Cloud OnRamp

Three Pitfalls to Cloud On-Ramping

Cloud OnRampYou’ve decided that you’re going to move to an external cloud platform.  You’ve provisioned the platform with the applications you need, and you’re ready to go.  Except for the few quazillion bytes of existing data that are sitting in your existing data center and need to be moved over to the new platform.

A while back, I discussed how a logistics company and a physical storage device is probably the best way to get large amounts of data onto an external cloud platform.  But what about just using the internet to do this — can it be done effectively?

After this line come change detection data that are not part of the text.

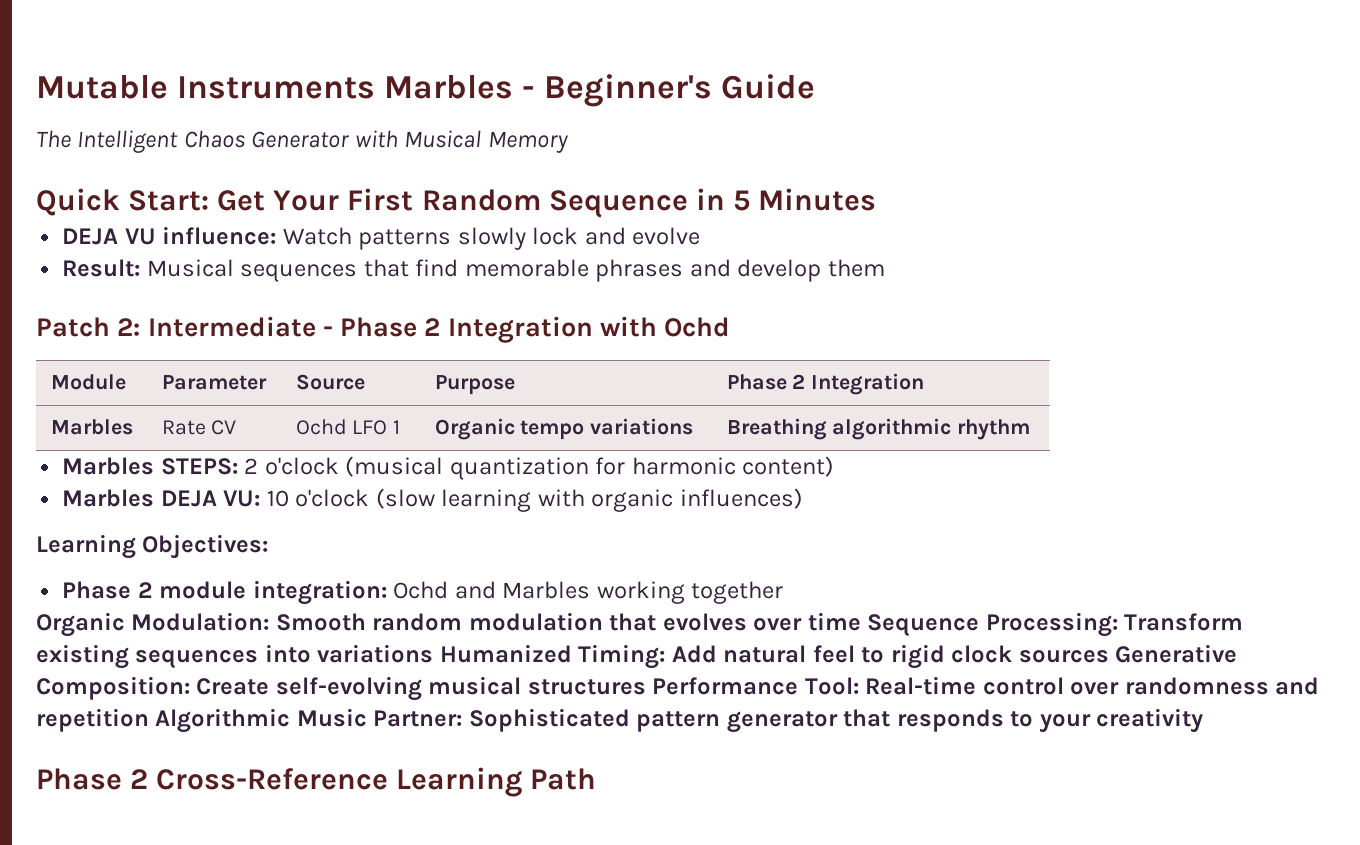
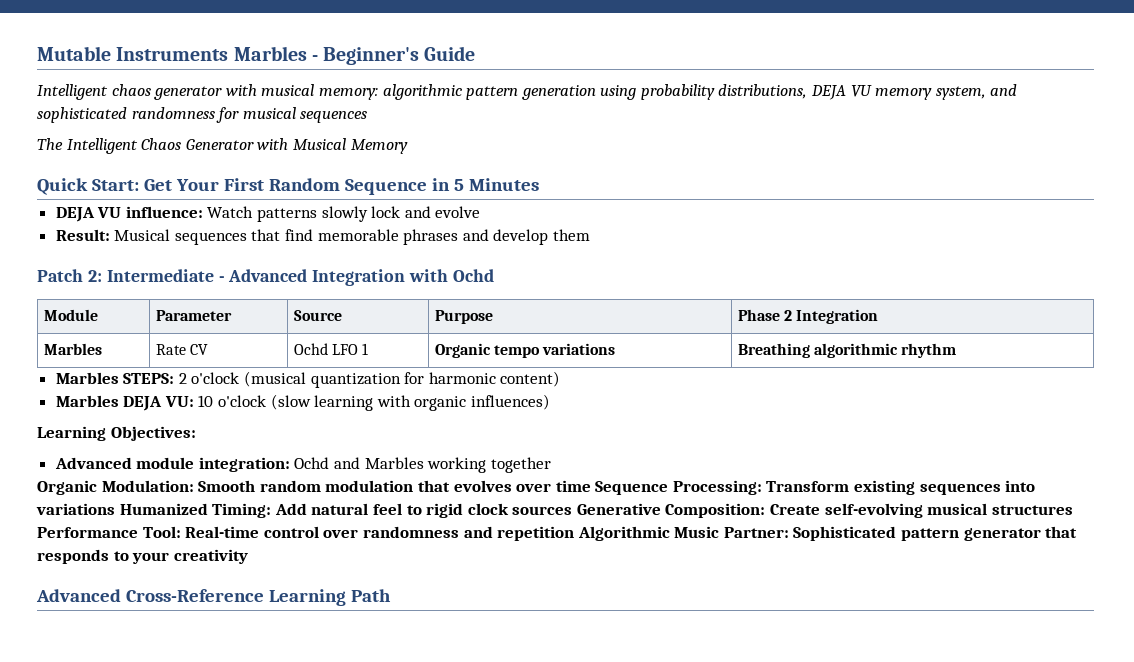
+ Intelligent chaos generator with musical memory: algorithmic pattern generation using probability distributions, DEJA VU memory system, and sophisticated randomness for musical sequences
- Patch 2: Intermediate - Phase 2 Integration with Ochd
+ Patch 2: Intermediate - Advanced Integration with Ochd
- Phase 2 module integration: Ochd and Marbles working together
+ Advanced module integration: Ochd and Marbles working together
- Phase 2 Cross-Reference Learning Path
+ Advanced Cross-Reference Learning Path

1) Volume. The first issue is just the volume of data involved and the bandwidth available for moving it.  The first task, therefore, has to be in minimizing the amount of data that needs to be transferred.  Data cleansing followed by deduplication can reduce volumes by up to 80% — transfer times will be proportionately shorter.  Data compression, packet shaping, and other network acceleration techniques can also help in reducing the time required to move the data from the old data center to the cloud. However, this then brings us on to point two:

2) Network Issues. Even a few terabytes would take a long time to move over anything other than a high-speed link dedicated to the organization, and most would be sharing this link with all their other internet traffic.  Therefore, it is important to ensure that the correct priorities are applied to the various types of data being transferred across the connection.  Voice and video will probably already be receiving high priority, with most other data being allocated a “standard” class of transport. The temptation is to look at the mass data of the transfer as being the same as a backup and as such allocating it a low priority.  This will mean that the data will only transfer when there is little to nothing else happening — and the transfer times will be extended.

So, if possible, the best option is a dedicated physical link.  If not, use a dedicated virtual portion of the connection so that you can calculate pretty accurately how long the transfer is going to take.  Only as a last choice should the data be transferred over the same shared connection as your organization’s other data. Why?  Because of point 3:

3) Synchronization. Even when the data transfer is happening as fast as possible, it still takes a finite amount of time.  During this time, the data at the source continues to change — new transactions take place, new data is created.  Therefore, what you end up with at the cloud side is not the same as what you have at the source side, which is a bit of a problem.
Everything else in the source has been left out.